I later learned that MonoDevelop also sucks. Well, that's not quite true. Mono is great, and MonoDevelop is decent. However, it's a long way from SharpDevelop, the IDE that it was orignally a port of. OTOH, SharpDevelop is a long way from VS 2005, which I also get for free. So, with this in mind, I decided to scrap the lofty goal of cross-platform goodness.

So now that development is officially Windows-only, our options open a little bit (not as much as they would if we were using C++, but still...). So, after looking at the other side of the fence, we're tentatively using MOGRE and MogreNewt, .NET wrappers for Ogre3D and Newton Game Dynamics. This has the unfortunate downside that most of the code that I've already written pretty much goes to waste. Oh well. Let's see where it goes.

The 'Next Big Language' sucks

So there's lots of talk about how Steve Yegge considers Javascript to be the "Next Big Language". God I hope not.

For one, has you ever seen a nice-looking piece of JS code? Seriously, maybe it's just because so many non-programmers use it, but a lot of Javascript code out that is utter garbage (even compared to other languages IMHO). With enough discipline, you can make as structured as other languages, I suppose. Well, almost. There is no module or packaging system, for instance.

Javascript is an absolute pain to develop for, moreover. As great as Firebug is, it is nowhere near Eclipse , VS 2005, or emacs even.

I don't even think Javascript satisfies Steve's bare minimum for the NBL. For instance, it doesn't have operator overloading (yet). It doesn't have quantifiers either, and those seem much less likely to be added.

Of course, nit-picking aside, it probably is. Or at least, it probably is according to Steve Yegge. And, given how many people are paying attention to his predictions, it may end up that whether it was going to before or not. So it goes.

Sunday, June 10, 2007

plans for summer

So this summer I'm working as an intern at TechEmpower. It's a fairly small software company, but it seems like a pretty cool place to work. At the very least, I'll learn a lot about webdev.
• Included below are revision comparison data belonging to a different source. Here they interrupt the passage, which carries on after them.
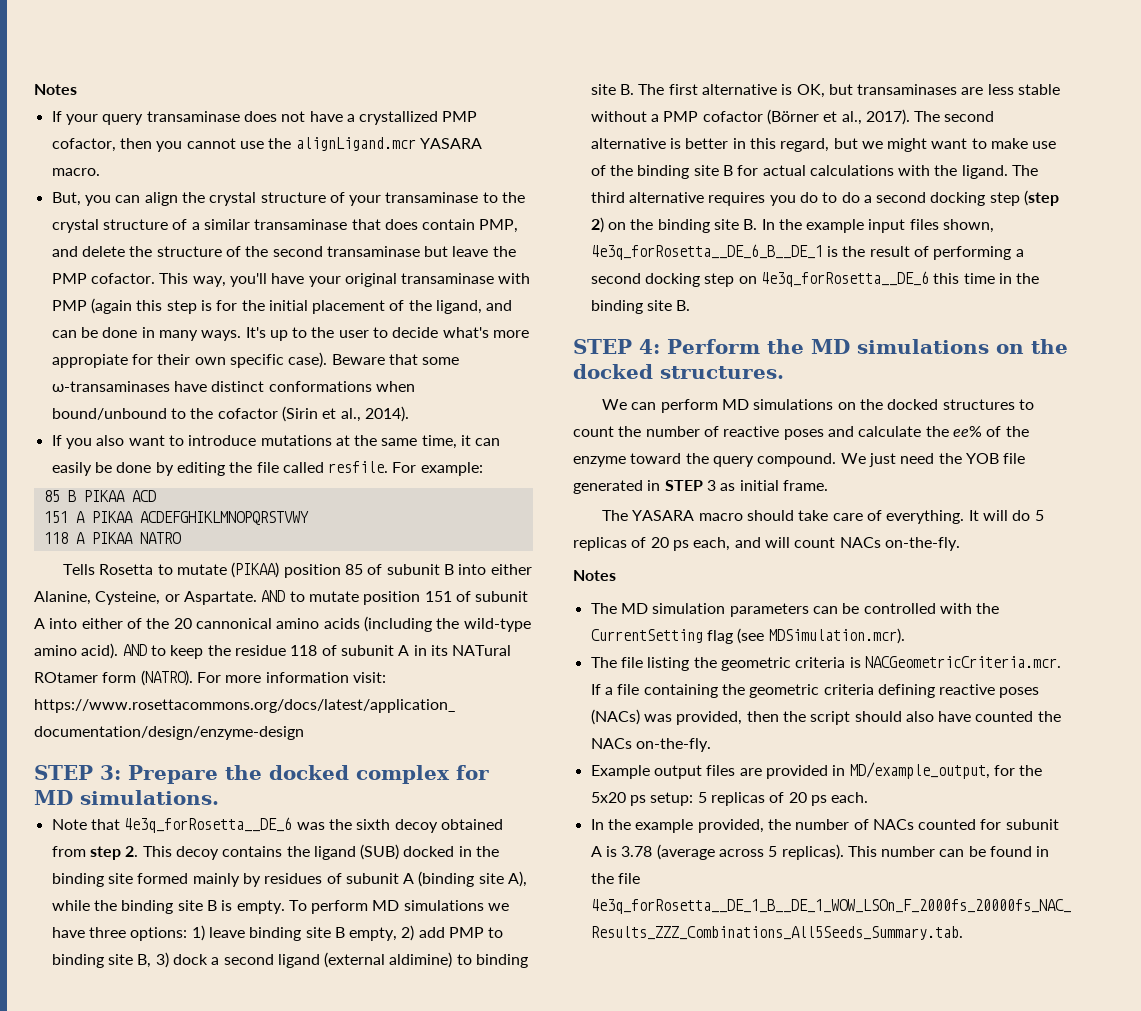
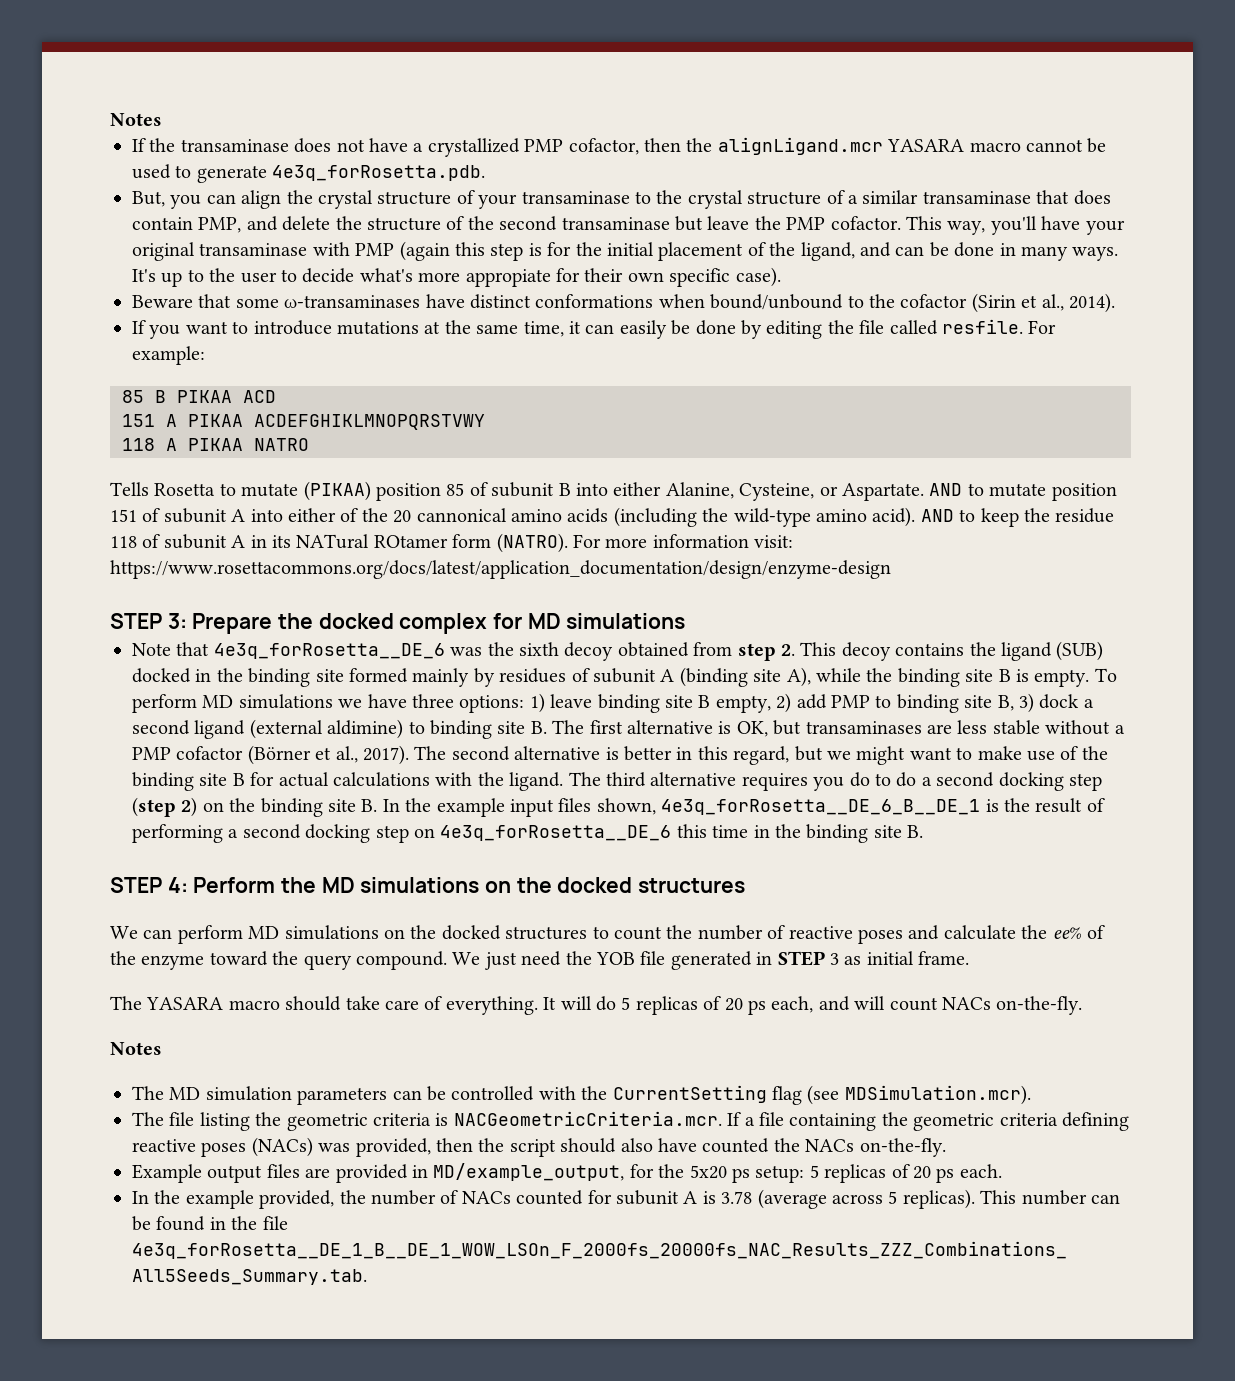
[65,114,144,125] your query -> [149,138,176,152] the
[156,137,482,152] [51,168,100,176] you cannot use the alignLigand.mcr YASARA macro. -> [686,137,1107,155] [132,164,486,183] the alignLigand.mcr YASARA macro cannot be used to generate 4e3q_forRosetta.pdb.
(328, 360) none -> (781, 277) //
[96,435,125,446] also -> (181, 332) none
[80,790,219,805] simulations. -> [566,613,686,629] simulations
[660,366,784,379] structures. -> [638,878,746,893] structures

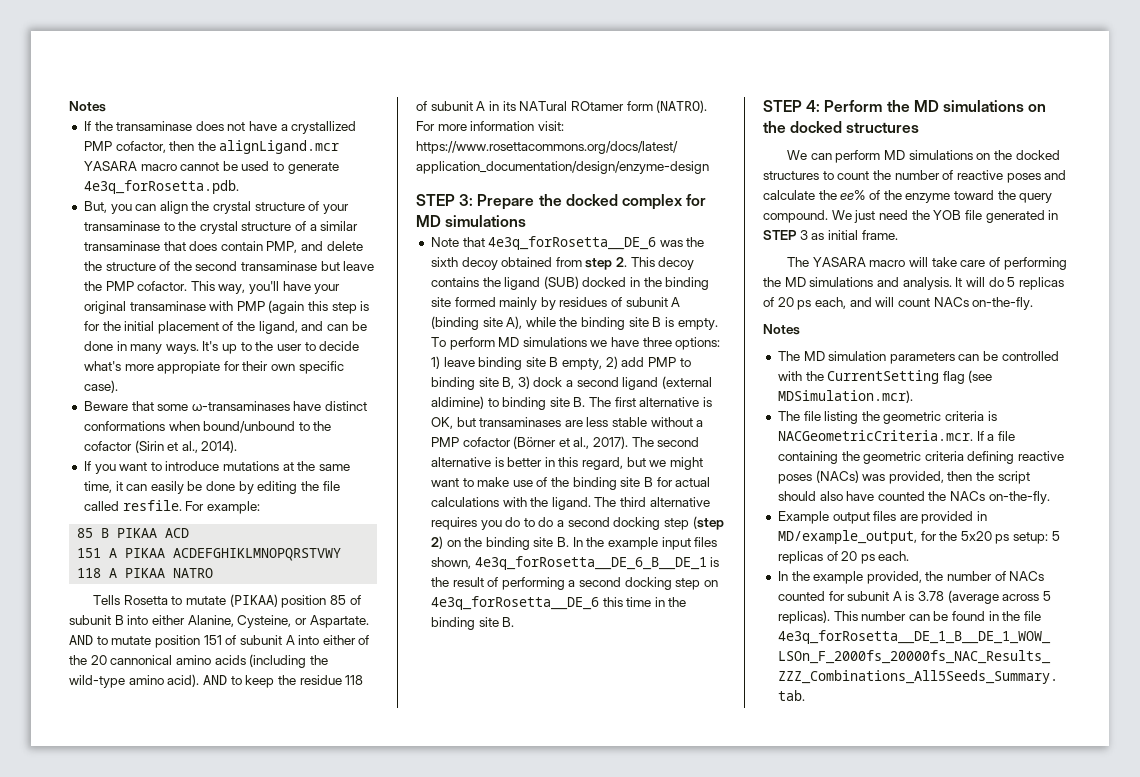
[285,996,342,1011] should -> [908,257,928,267] will
[445,996,538,1015] everything. -> [1003,257,1067,270] [763,277,952,290] performing the MD simulations and analysis.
I'm also working on a game for the summer with a fellow Techer. We're trying to make not too ambitious so we can actually get something playable in three months. Details are a little skimpy, but for now, suffice it to say that it's a 3d fast-paced multiplayer space shooter. We're building it with OpenGL + SDL (my idea) in C# (his idea). We'll probably use as much pre-built stuff as possible (including but not limited to DevIL, lidgren, OpenAL, and ODE) since it has such a short schedule. I should actually propose the idea of using Ogre3D, but we can try reinventing the wheel a little bit ourselves :-P. Seriously though, I imagine Ogre3D would have a steeper learning curve, since I already know some OGL.

Who's to say for now how it's going to turn out, but I have high hopes.

So with those to, as well as learning Erlang and Chinese, I have a pretty busy summer. sigh. (Yes, I know one's a foreign language and the other's a computer language. So it goes.)

Wednesday, May 23, 2007

Test post

Not sure while I always do one of these. I don't really expect blogger.com to shut down unexpectedly or anything. On an unrelated note, I didn't know that it was bought by Google. They have their hands in a bit everything now, don't they?